> [Required action]: In this material, which lines include the string "padding"? Show them.

> [Records provided]:
..............................
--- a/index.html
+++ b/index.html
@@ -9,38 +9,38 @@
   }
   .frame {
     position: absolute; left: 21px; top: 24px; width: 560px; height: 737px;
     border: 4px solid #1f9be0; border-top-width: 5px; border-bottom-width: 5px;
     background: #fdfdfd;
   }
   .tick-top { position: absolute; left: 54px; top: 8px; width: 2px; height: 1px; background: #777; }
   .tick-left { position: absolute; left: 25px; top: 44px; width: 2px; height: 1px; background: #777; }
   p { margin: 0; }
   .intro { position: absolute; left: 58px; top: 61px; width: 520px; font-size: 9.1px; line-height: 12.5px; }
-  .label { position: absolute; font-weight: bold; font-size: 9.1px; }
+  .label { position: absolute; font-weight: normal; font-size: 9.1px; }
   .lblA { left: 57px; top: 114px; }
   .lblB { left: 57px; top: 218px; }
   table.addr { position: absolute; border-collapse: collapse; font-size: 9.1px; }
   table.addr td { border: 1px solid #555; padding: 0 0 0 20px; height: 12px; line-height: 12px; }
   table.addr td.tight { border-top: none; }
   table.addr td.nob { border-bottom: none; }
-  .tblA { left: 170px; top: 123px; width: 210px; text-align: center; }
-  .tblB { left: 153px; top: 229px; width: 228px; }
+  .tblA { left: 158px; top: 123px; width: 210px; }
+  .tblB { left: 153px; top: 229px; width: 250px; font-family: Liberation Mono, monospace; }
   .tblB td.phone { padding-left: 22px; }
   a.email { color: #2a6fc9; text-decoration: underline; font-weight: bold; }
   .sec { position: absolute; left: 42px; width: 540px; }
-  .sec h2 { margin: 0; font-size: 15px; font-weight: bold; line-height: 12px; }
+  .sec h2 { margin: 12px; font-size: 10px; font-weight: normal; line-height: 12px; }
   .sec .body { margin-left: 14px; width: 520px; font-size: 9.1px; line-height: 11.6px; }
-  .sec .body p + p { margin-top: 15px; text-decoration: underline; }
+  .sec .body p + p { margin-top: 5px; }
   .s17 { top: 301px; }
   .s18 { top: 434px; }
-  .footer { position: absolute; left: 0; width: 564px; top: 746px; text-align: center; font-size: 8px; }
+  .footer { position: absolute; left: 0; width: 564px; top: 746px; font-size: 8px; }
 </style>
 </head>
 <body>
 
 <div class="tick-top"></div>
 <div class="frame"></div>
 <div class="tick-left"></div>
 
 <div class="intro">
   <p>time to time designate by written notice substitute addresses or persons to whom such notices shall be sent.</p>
..............................
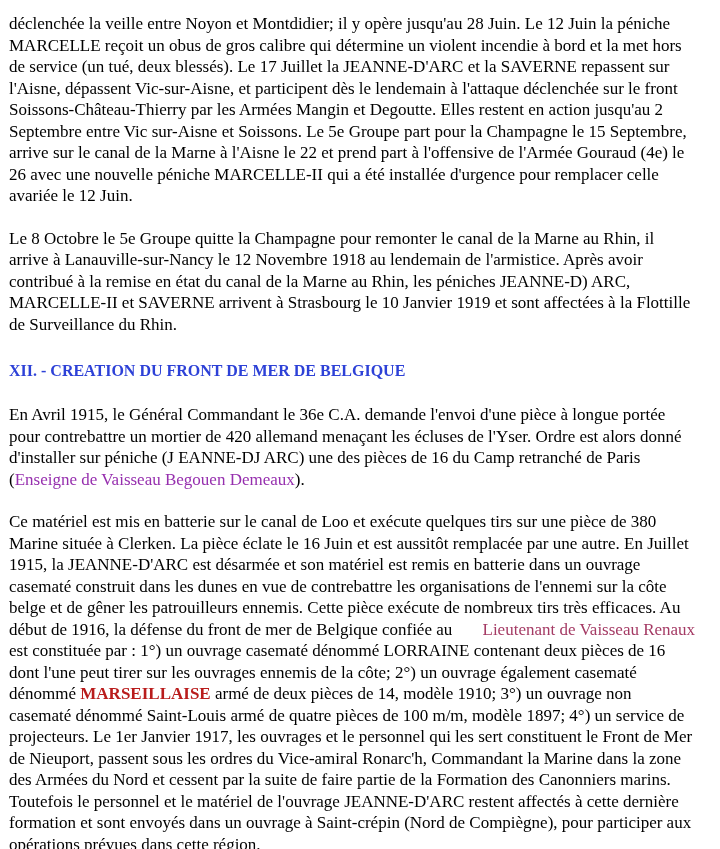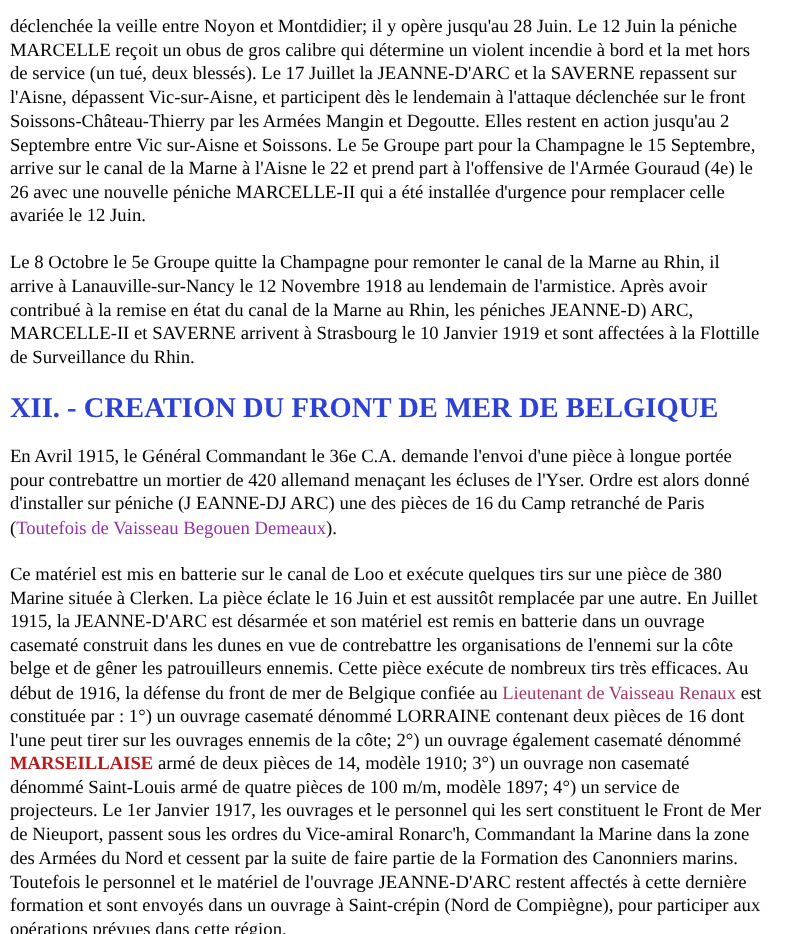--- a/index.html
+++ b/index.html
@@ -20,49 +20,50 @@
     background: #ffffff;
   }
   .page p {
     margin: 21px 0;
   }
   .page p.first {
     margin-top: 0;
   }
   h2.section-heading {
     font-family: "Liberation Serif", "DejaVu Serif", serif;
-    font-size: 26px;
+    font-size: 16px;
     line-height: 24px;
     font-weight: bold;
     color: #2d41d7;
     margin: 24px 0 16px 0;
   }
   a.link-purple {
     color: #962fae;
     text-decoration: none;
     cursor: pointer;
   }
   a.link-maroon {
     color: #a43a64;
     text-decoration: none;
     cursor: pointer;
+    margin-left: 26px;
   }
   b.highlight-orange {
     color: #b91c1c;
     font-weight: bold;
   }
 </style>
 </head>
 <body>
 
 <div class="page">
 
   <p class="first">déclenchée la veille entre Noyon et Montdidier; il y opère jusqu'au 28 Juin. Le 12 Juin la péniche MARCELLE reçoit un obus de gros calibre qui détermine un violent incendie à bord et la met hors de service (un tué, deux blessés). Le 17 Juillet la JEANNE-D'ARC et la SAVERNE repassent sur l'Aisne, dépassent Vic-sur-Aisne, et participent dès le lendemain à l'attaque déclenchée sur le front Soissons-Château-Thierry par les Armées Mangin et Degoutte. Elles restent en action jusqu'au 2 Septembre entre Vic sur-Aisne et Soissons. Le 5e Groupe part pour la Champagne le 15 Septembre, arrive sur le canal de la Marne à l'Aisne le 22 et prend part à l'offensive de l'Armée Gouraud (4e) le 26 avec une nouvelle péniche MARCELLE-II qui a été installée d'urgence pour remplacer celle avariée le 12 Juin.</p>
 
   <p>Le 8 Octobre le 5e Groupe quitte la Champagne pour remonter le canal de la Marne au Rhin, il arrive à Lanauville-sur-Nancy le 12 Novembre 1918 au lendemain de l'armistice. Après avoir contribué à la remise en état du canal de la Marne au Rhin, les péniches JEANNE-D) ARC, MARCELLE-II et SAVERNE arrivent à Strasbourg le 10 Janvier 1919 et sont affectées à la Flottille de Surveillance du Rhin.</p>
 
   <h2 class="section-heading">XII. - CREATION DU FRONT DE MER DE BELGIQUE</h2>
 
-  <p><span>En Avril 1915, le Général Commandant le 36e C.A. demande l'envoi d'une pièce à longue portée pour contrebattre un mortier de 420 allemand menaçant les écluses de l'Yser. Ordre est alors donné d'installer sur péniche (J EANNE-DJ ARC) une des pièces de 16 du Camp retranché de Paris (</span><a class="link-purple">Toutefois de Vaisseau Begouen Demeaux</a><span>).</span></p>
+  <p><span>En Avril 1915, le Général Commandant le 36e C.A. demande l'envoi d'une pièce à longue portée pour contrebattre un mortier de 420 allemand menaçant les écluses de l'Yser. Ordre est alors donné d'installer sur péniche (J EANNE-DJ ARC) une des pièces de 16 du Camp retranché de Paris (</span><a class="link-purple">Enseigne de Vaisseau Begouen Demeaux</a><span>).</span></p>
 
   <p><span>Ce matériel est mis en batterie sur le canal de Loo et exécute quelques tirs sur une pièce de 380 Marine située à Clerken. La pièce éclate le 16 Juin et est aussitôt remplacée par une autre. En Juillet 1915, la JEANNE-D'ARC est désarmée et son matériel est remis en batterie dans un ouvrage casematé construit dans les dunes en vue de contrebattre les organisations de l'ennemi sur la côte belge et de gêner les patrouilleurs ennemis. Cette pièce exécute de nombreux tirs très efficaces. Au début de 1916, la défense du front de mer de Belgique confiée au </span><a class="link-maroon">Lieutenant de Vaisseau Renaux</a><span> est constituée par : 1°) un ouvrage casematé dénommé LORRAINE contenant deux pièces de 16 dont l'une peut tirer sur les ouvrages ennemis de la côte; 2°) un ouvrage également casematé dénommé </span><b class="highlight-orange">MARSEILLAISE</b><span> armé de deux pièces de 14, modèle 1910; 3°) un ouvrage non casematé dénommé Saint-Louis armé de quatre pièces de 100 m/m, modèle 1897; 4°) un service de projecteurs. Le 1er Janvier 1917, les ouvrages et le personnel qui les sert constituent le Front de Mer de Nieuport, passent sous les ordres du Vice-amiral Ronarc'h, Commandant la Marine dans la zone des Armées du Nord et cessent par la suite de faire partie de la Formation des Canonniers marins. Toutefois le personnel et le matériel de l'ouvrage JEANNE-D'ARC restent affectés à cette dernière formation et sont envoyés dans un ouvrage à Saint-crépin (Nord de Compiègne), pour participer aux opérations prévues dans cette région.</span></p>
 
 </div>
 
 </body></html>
..............................
> [Result]:
   table.addr td { border: 1px solid #555; padding: 0 0 0 20px; height: 12px; line-height: 12px; }
   .tblB td.phone { padding-left: 22px; }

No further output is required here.